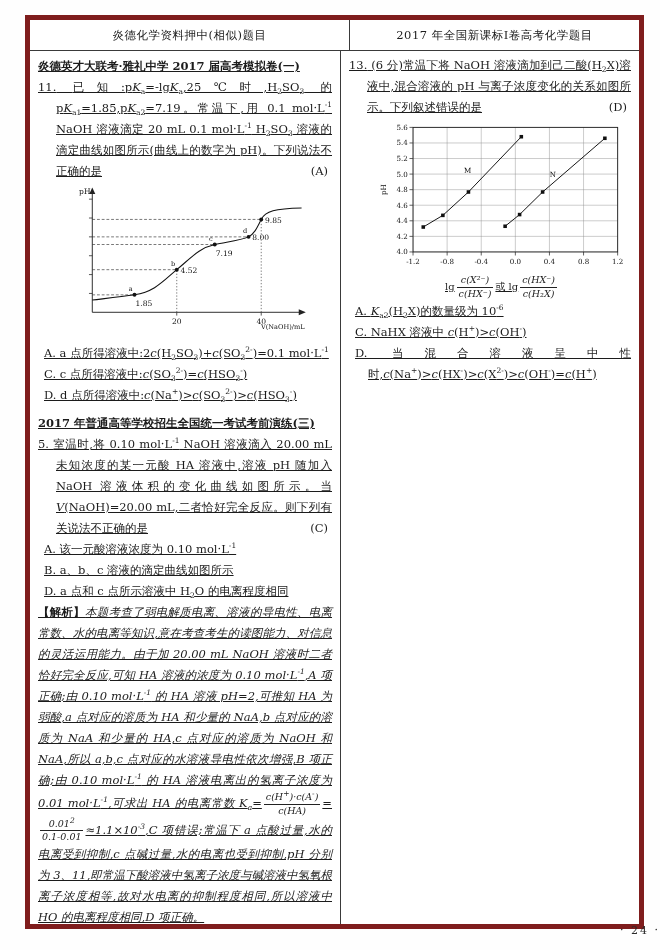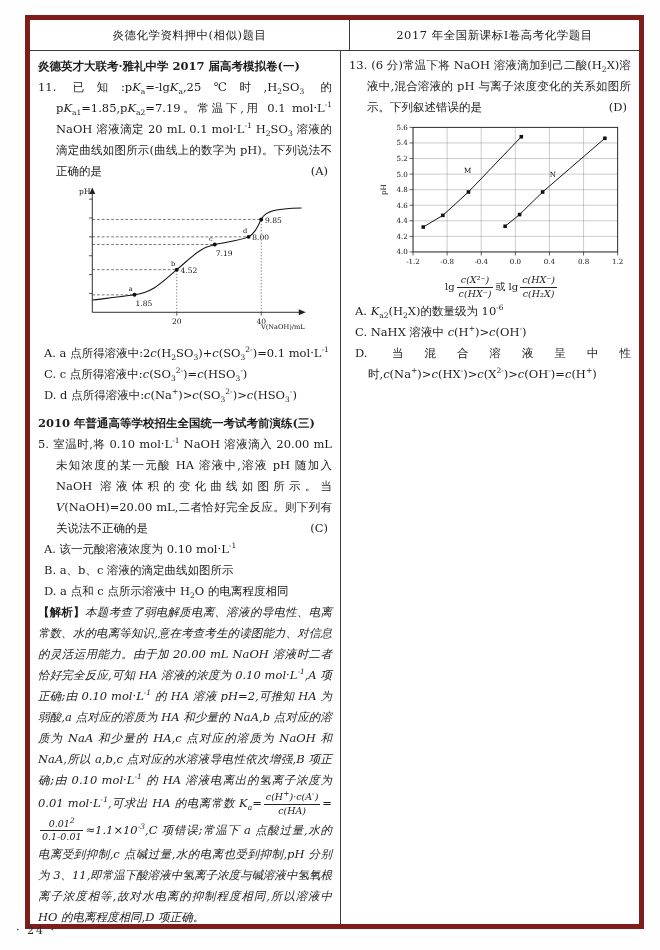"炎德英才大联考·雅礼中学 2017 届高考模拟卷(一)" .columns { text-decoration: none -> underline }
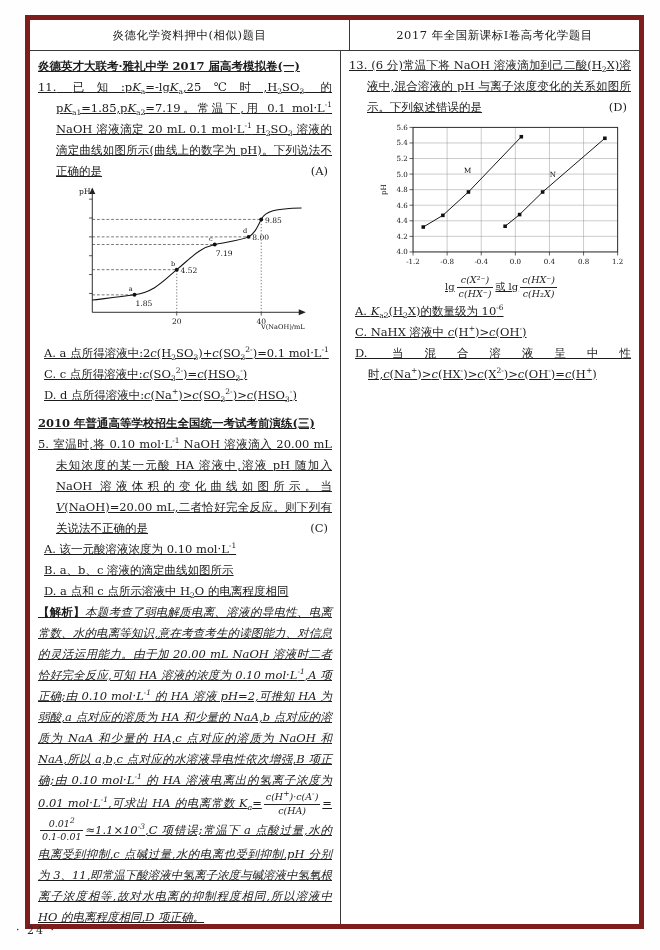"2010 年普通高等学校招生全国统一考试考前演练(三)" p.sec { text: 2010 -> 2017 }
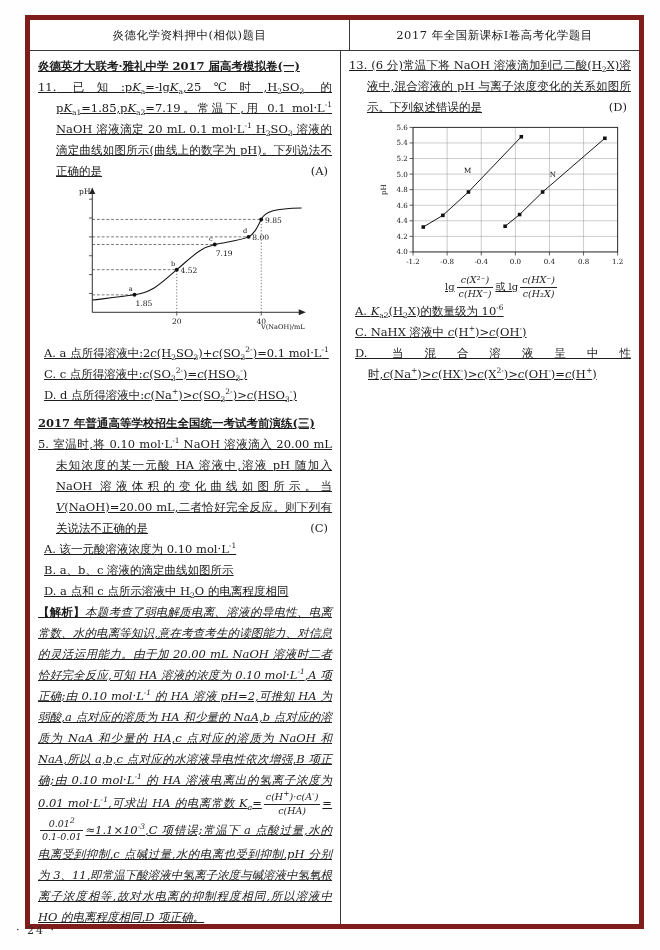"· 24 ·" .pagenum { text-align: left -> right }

==

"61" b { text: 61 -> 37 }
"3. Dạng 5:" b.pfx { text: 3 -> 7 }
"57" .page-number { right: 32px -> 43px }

* * *

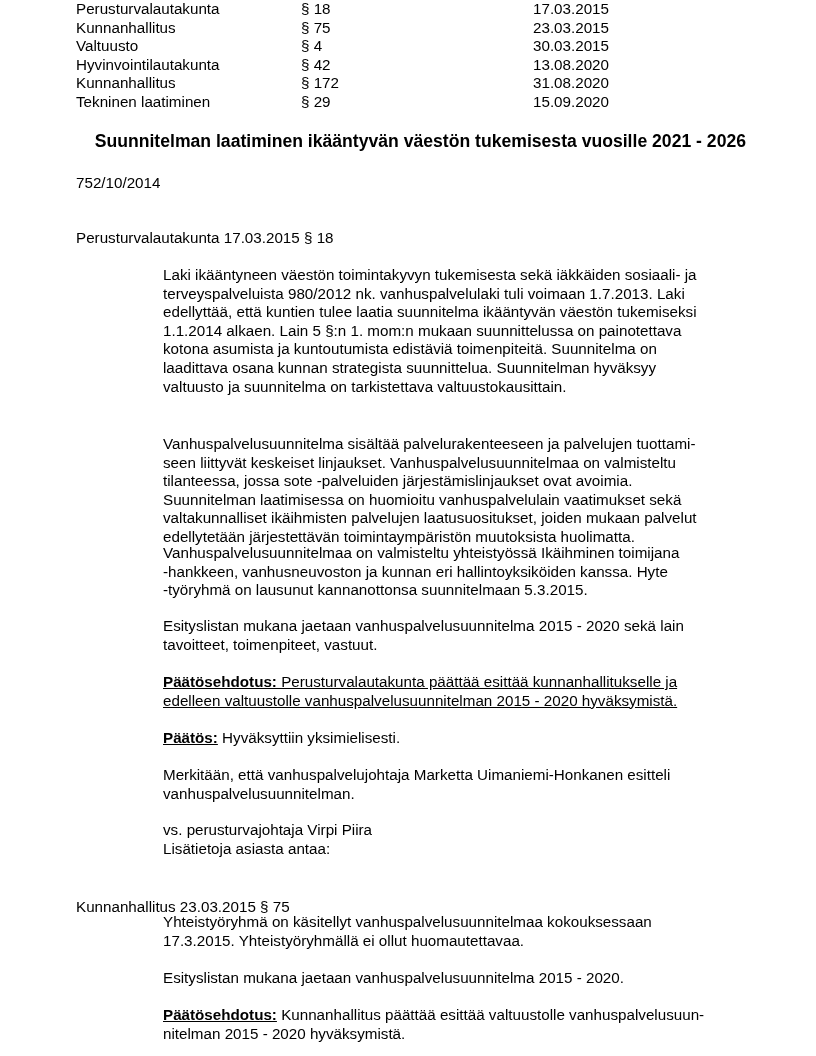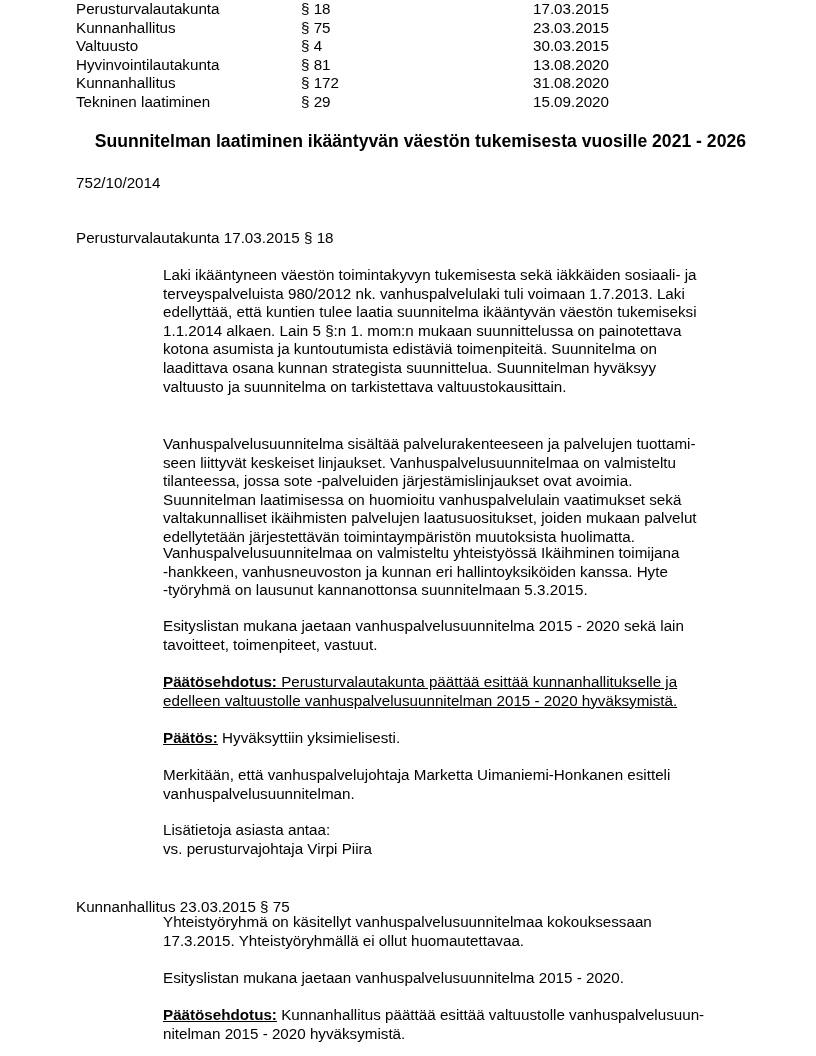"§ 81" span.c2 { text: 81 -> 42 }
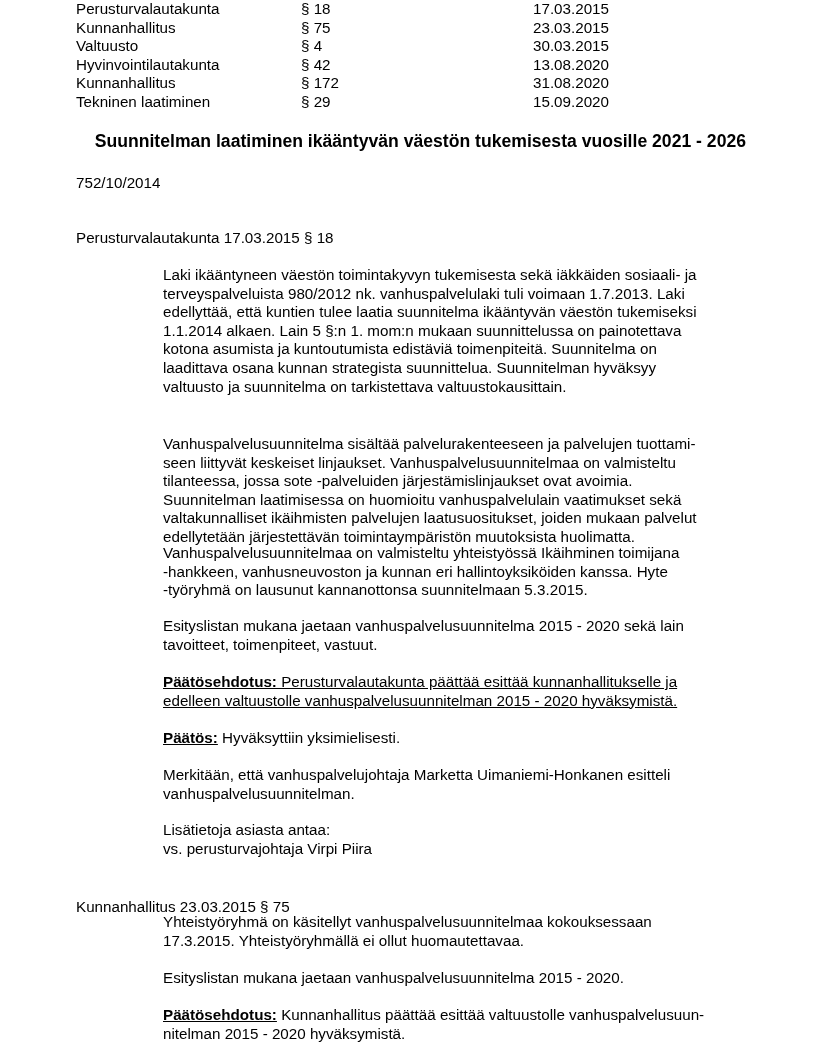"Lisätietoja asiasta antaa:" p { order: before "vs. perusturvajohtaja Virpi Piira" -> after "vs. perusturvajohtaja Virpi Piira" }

* _Work required_
Print nothing but the lines above starting with the line that contains "text-decoration: none ->" and going on through the line that contains "text-align: left ->". Leave out the pictures.

* _Finished exercise_
"炎德英才大联考·雅礼中学 2017 届高考模拟卷(一)" .columns { text-decoration: none -> underline }
"2010 年普通高等学校招生全国统一考试考前演练(三)" p.sec { text: 2010 -> 2017 }
"· 24 ·" .pagenum { text-align: left -> right }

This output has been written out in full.